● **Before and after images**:
--

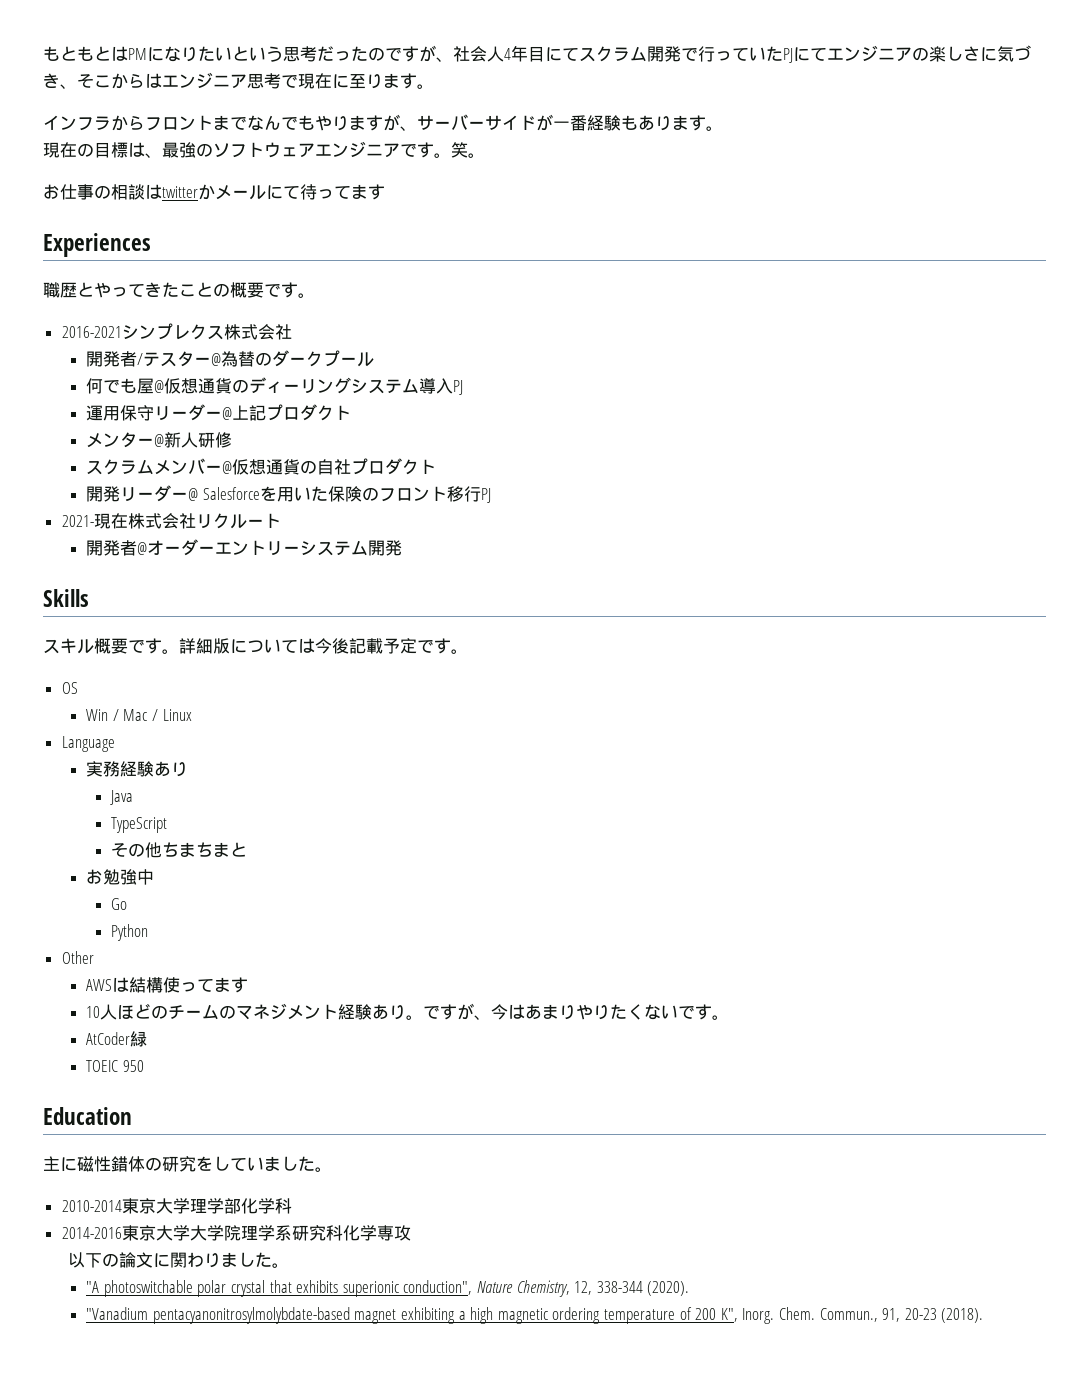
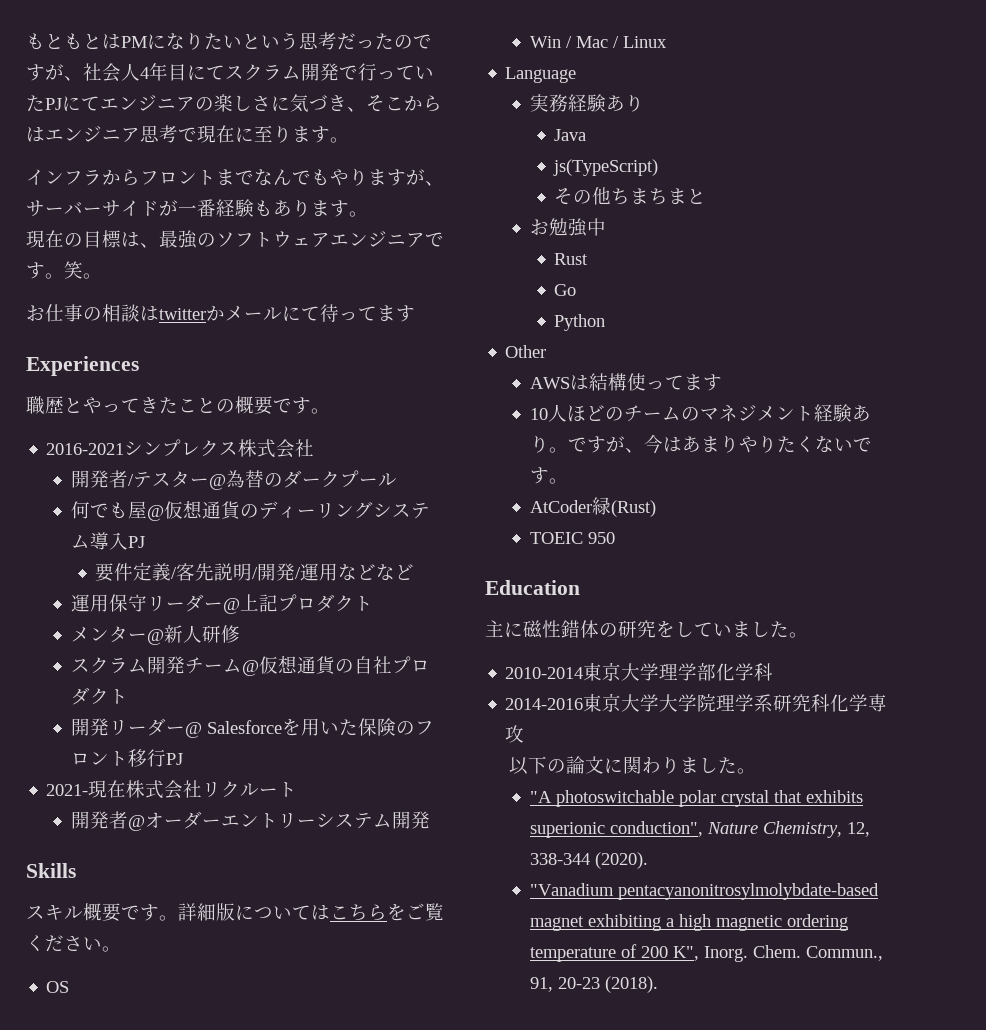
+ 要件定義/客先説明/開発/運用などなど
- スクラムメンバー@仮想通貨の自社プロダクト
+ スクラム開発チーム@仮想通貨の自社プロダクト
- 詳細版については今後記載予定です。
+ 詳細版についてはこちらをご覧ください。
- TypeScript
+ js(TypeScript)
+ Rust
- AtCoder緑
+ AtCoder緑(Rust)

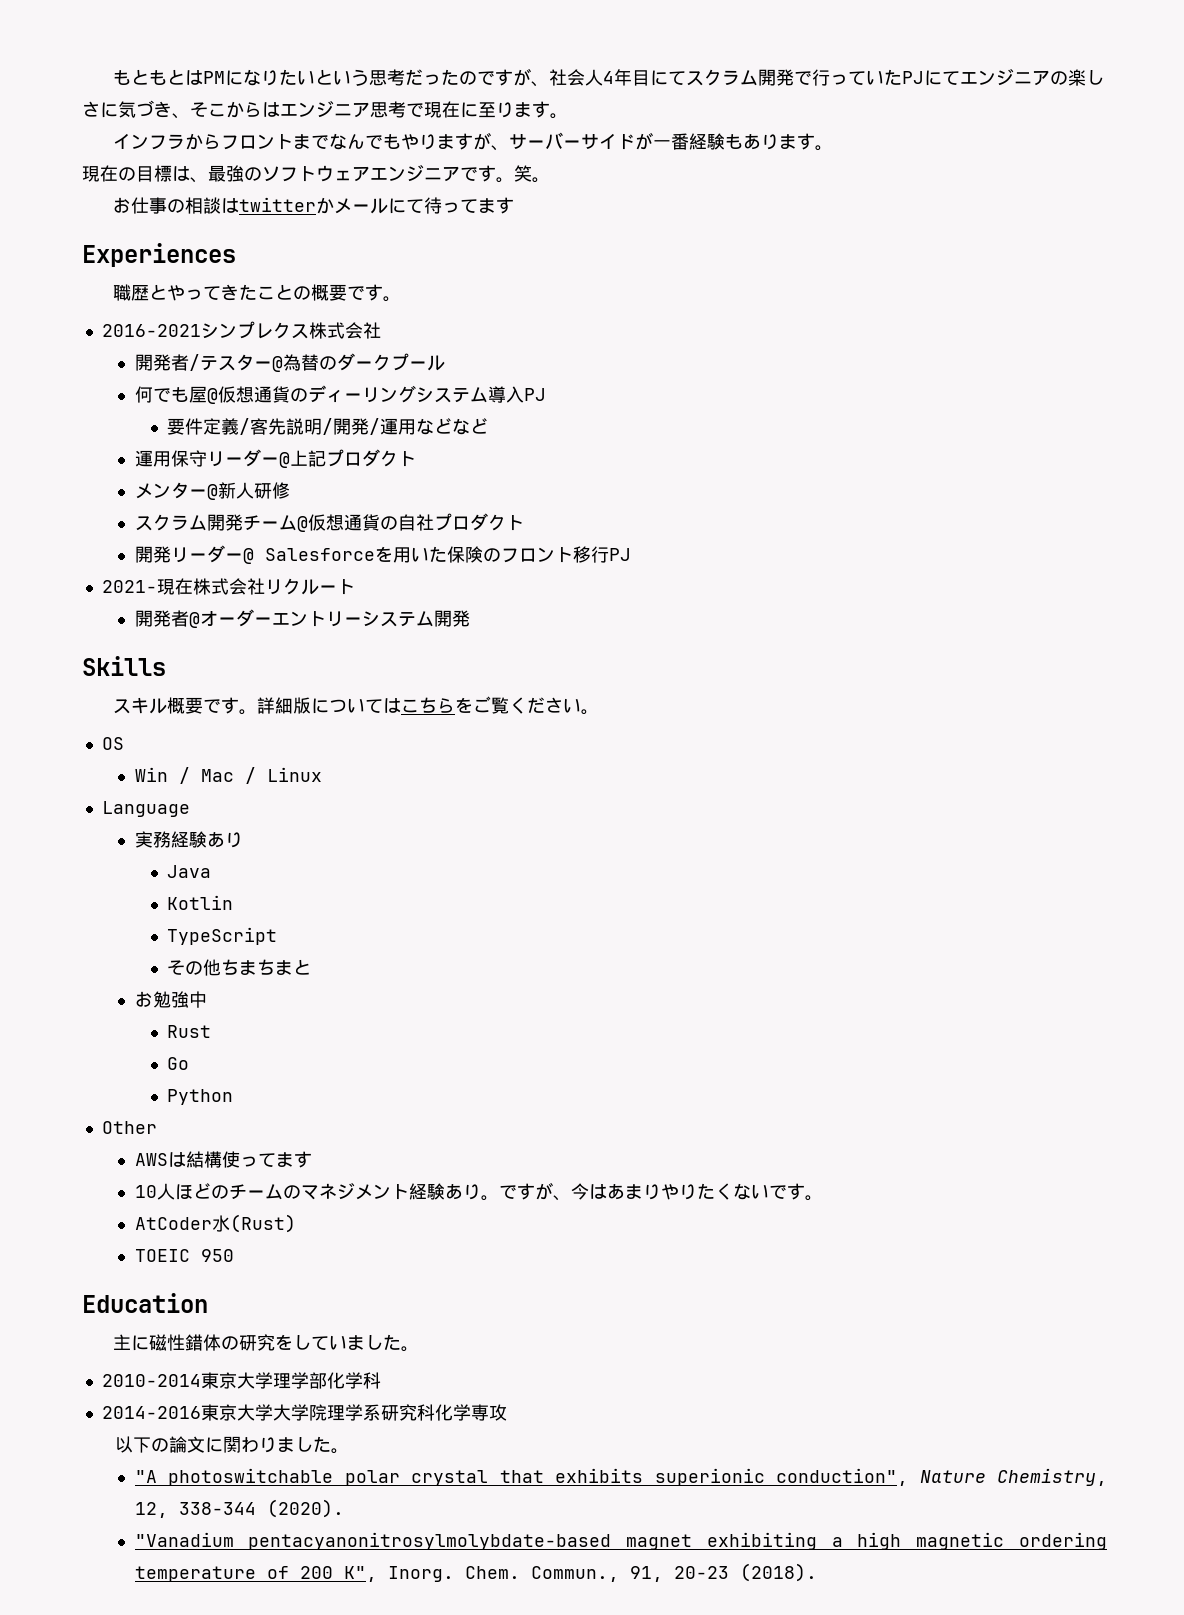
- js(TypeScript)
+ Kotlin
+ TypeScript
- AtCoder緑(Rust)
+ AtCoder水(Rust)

--

● **Required action**: Which lines of the records above hold the word "仮想通貨の自社プロダクト"? Copy each one out.

● **Task output**:
- スクラムメンバー@仮想通貨の自社プロダクト
+ スクラム開発チーム@仮想通貨の自社プロダクト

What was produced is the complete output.